McCain could resolve the exclusion problem by requiring insurance companies to accept people with pre-existing conditions. But he doesn’t. Instead, he suggests setting up a system in which states would become responsible making sure those people get insurance. He says he won’t shift the costs to the states, but what’s the chance of that? He’s establishing a pool of all of those rejected by insurance companies – thus those with the highest risk. And he’s telling the states to deal with the problem that creates.

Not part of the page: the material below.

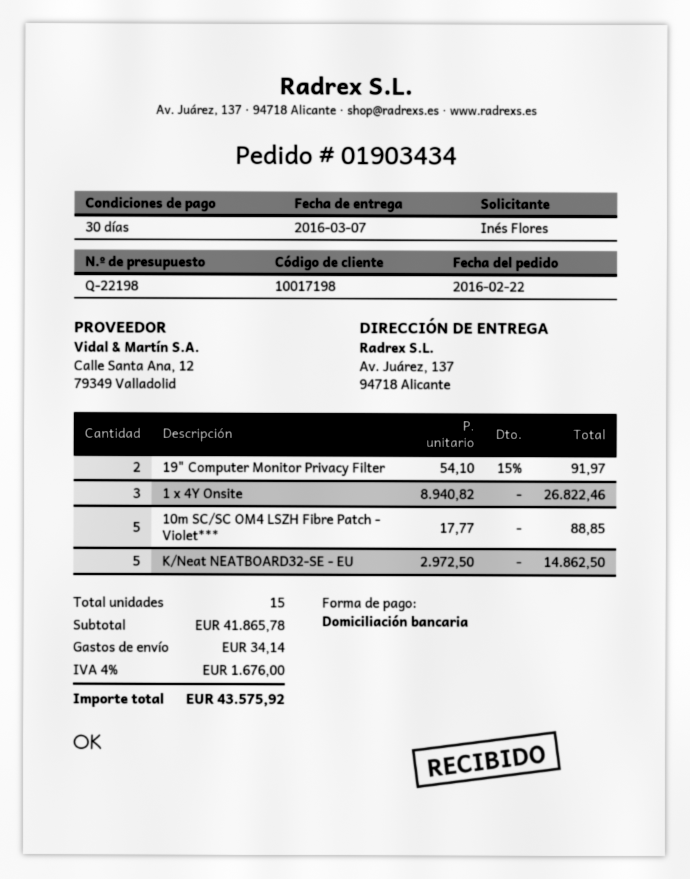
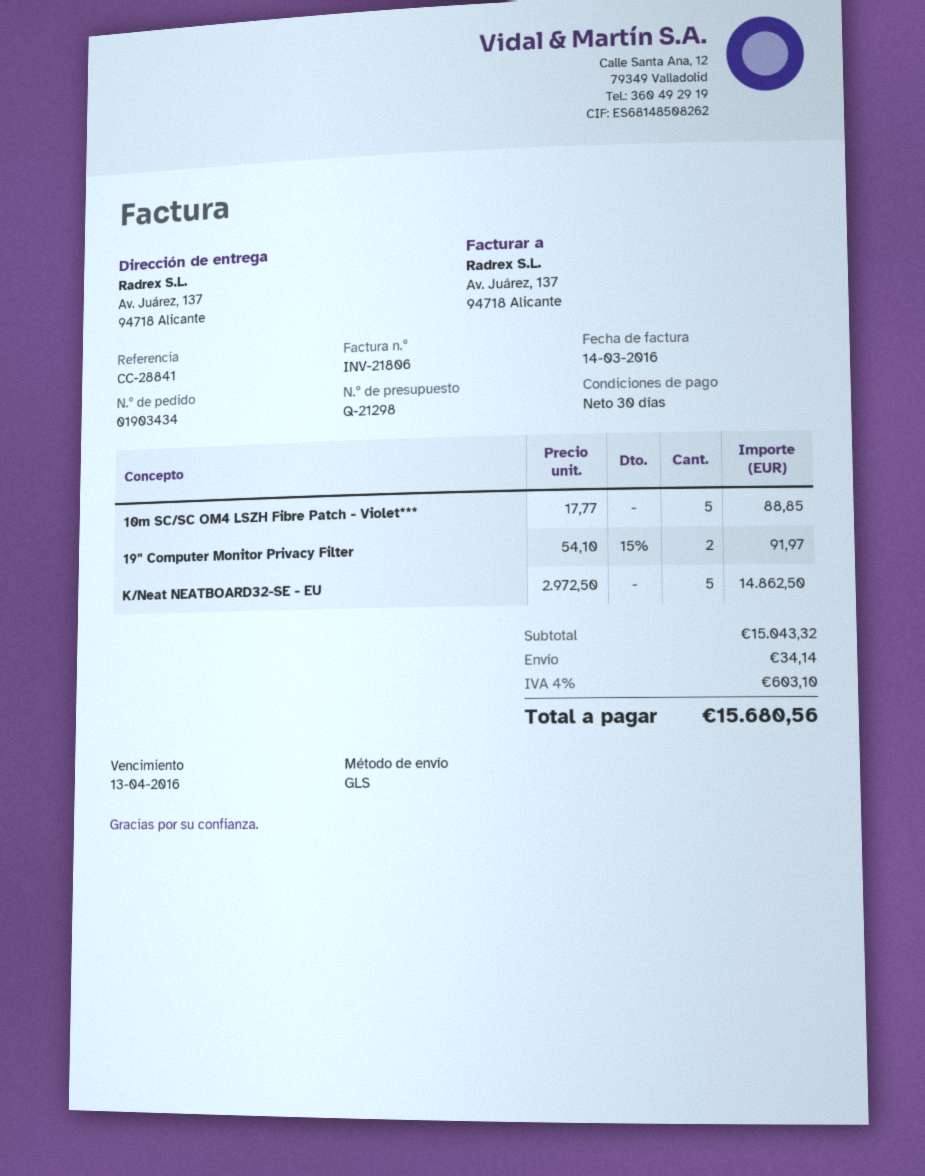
quote number: Q-22198 -> Q-21298
1 x 4Y Onsite: 3 x 8940.82 = 26822.46 -> none
subtotal: 41865.78 -> 15043.32
tax: 4% = 1676.00 -> 4% = 603.10
total: 43575.92 -> 15680.56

Meanwhile, insurance companies would be left to profit big time by providing insurance for the young, the healthy and everyone who doesn’t have anything at all wrong with them. What a deal!
He claims this plan will increase competition and drive down prices – as if an individual worker, on his own, without any real knowledge of the system, has the negotiating power of a major corporation with full-time experts on its staff whose only function is to buy insurance for a pool of hundreds or thousands of workers.
While McCain is planning to increase your taxes if you’ve got insurance at work or to force you into the insurance market at a huge financial loss, he intends, at the same time, to cut taxes on corporations — you know, like those giant oil companies that just raked in the largest quarterly profits of any firm ever in the history of mankind. And he plans to permanently retain those income tax cuts his friend George W. Bush gave to the rich, because, of course, the wealthiest Americans, like McCain and Bush, need a break today.

Lying to American workers

In the meantime, McCain is traveling to states like Michigan, Ohio and Pennsylvania, hard hit by the economic devastation caused by eight years of Bush administration fiscal policy failures. At each stop, McCain is sucking up the middle class – as if his administration wouldn’t cost workers dearly.
He needs to stop lying to America’s workers.
In fact, maybe Mr. Straight-Talk-Express needs to slap on some lipstick. Because sometimes the truth is a bitch.